Bacterial organisms like surfaces. Water and soil contain a multiplicity of particulated material where bacterial populations and communities might attach. Microbiotic particles refers to any type of small particles (less than 2 mm) where bacteria (and other microbes) might attach, resulting in medium- long-term colonization. In this work, the interactions of bacterial organisms with microbiotic particles of the soil and water are reviewed. These particles include bacteria-bacteria aggregates, and aggregates with particles of fungi (particularly in the rhizosphere), protozoa, phytoplankton, zooplankton, biodetritus resulting from animal and vegetal decomposition, humus, mineral particles (clay, carbonates, silicates), and anthropogenic particles (including wastewater particles or microplastics). At they turn, these particles might interact and coalesce (as in the marine snow).
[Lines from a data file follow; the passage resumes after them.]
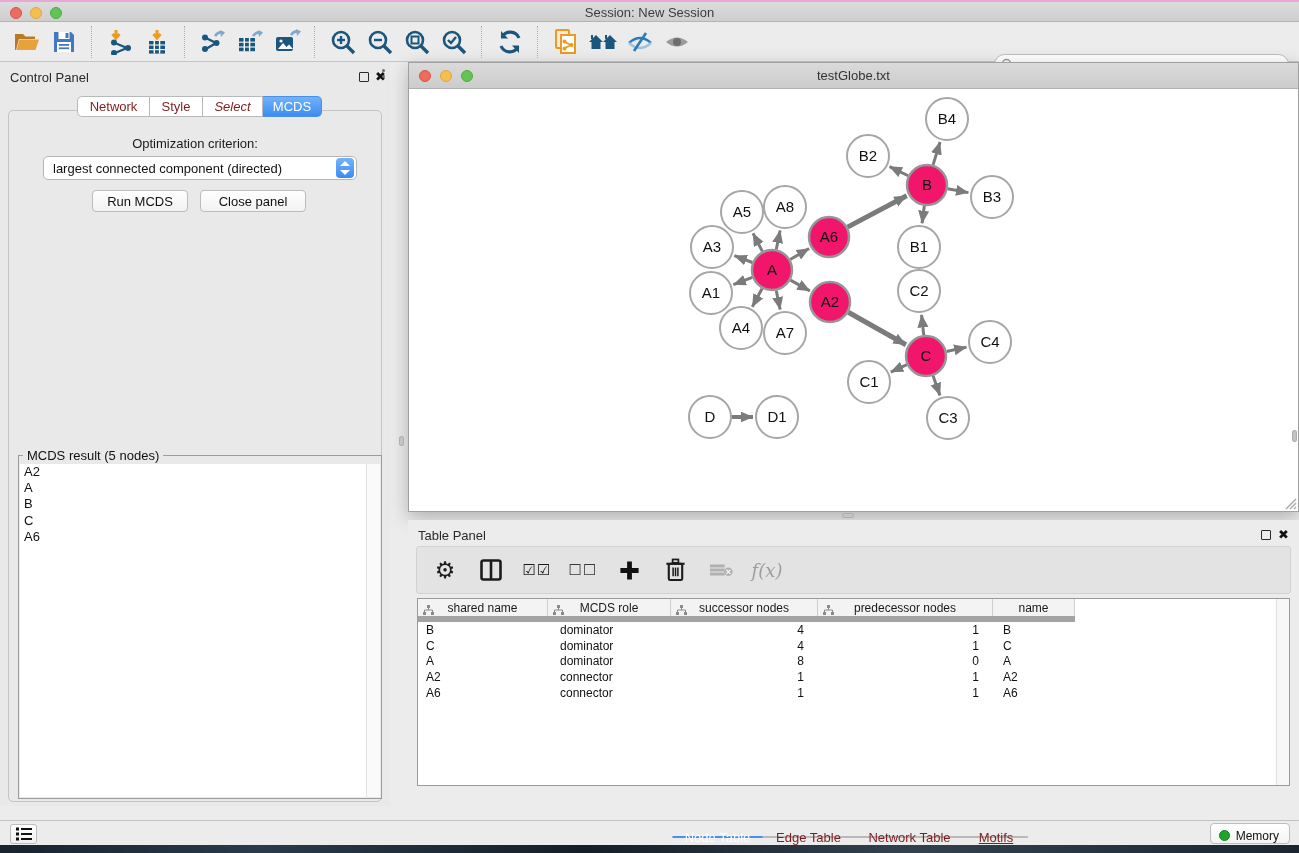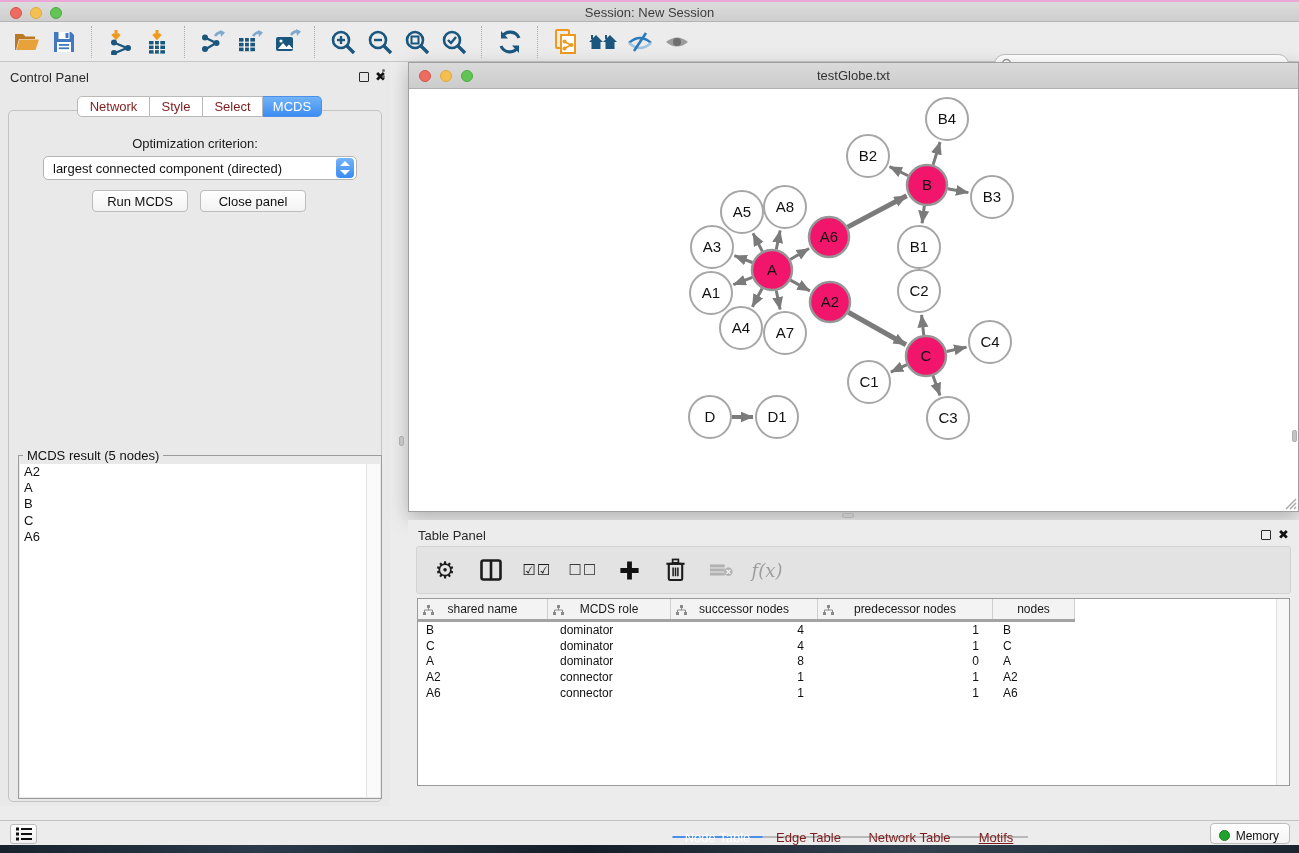"Select" span.tab { font-style: none -> italic }
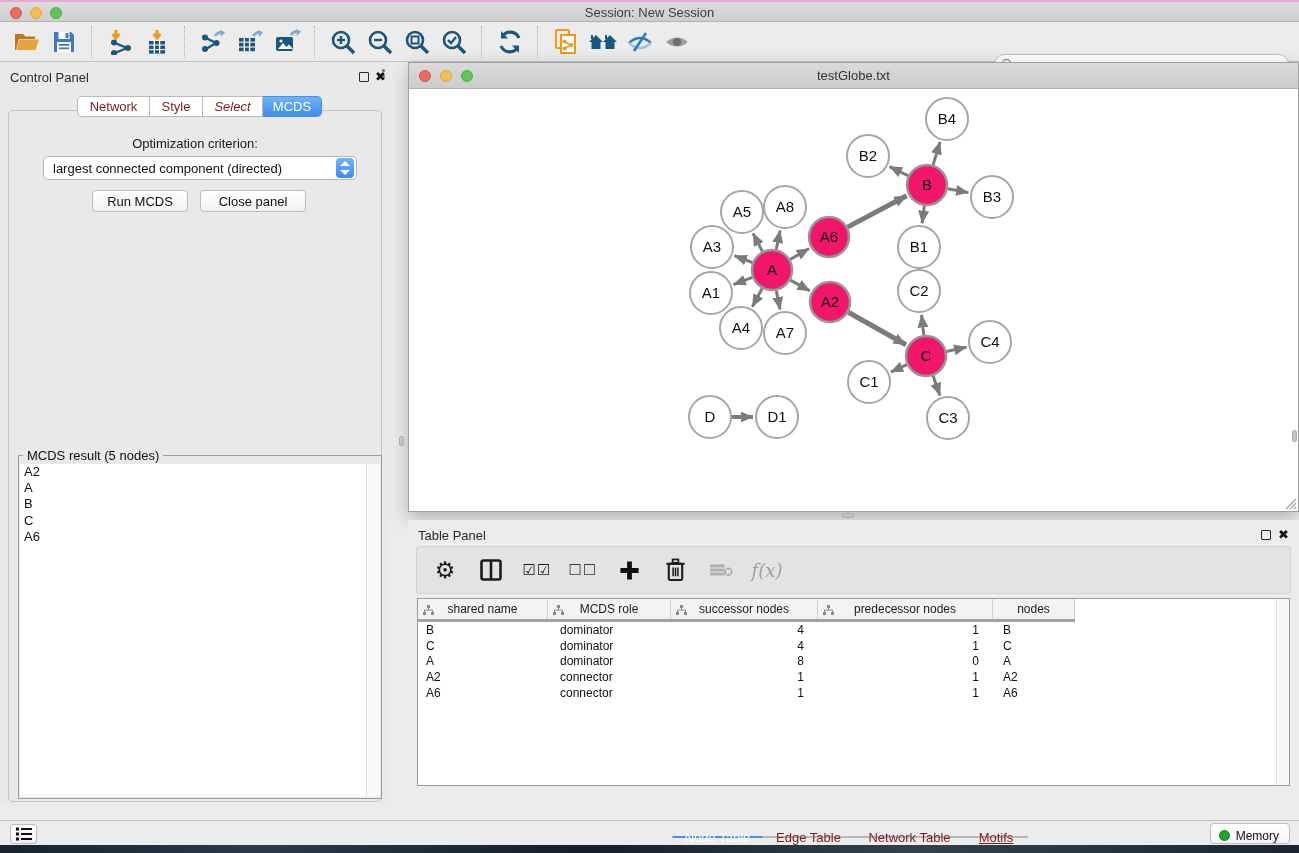"shared name" .thead { border-bottom: 3px solid #a3a3a3 -> 6px solid #a3a3a3 }
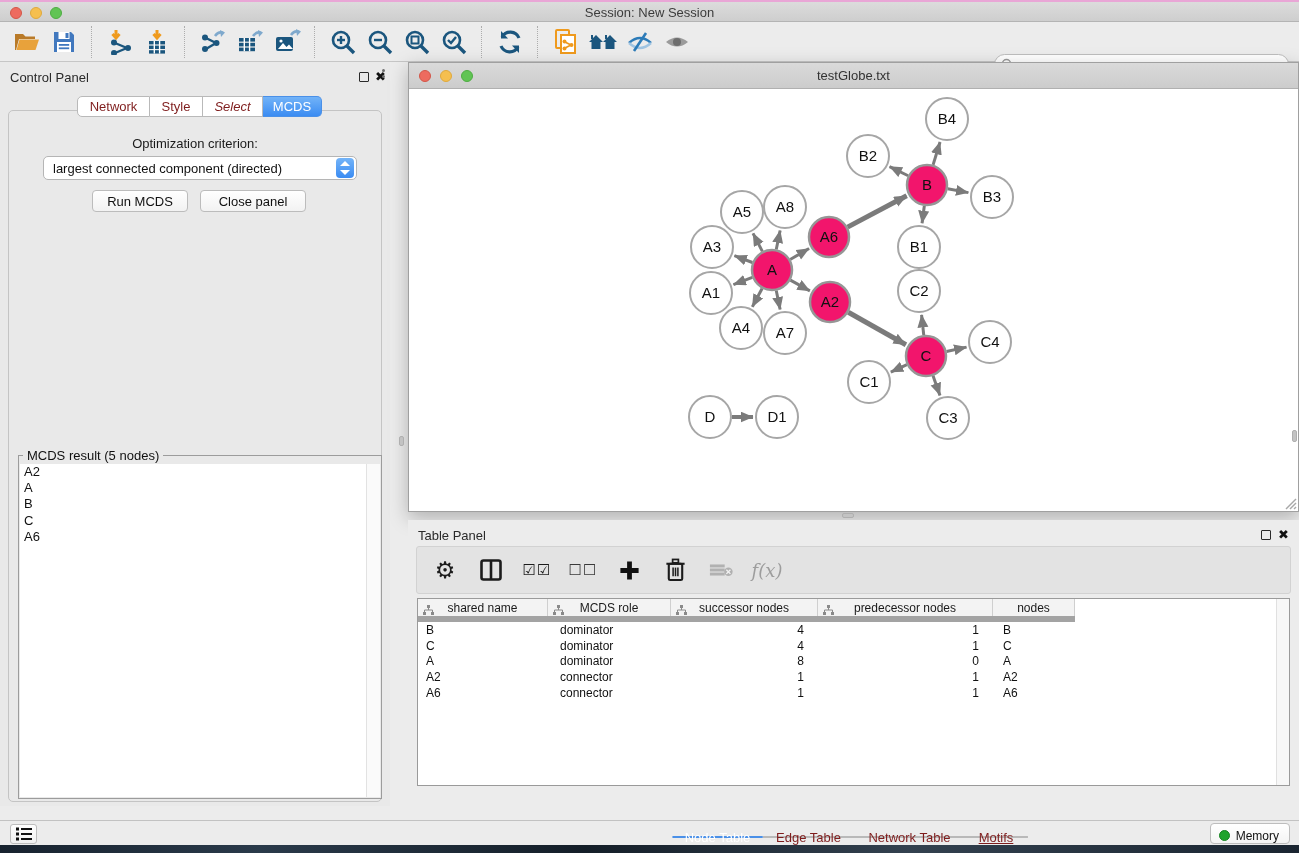"nodes" span { text: nodes -> name }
Natural phenomena (from river flows to tides, tsunamis, currents, or heavy winds) and anthropogenic activity (such as agriculture, waste-water management, mining, soil-mass movement) favors interaction and merging between all these soil and water particles, and consequently coalescence of their bacterial-associated populations and communities, resulting in an enhancement of mixed-recombinant communities capable of genetic exchange, including antimicrobial resistance genes, particularly in antimicrobial-polluted environments. Particles also favor compartmentalization of bacterial populations favoring diversification and acquisition of mutational resistance by random drift. In general, microbial evolution is accelerated by the aggregation of microbiotic particles. We propose that the world spread of antimicrobial resistance might relate with the environmental dynamics of microbiotic particles, and discuss possible methods to reduce this problem influencing One Health and Planetary Health.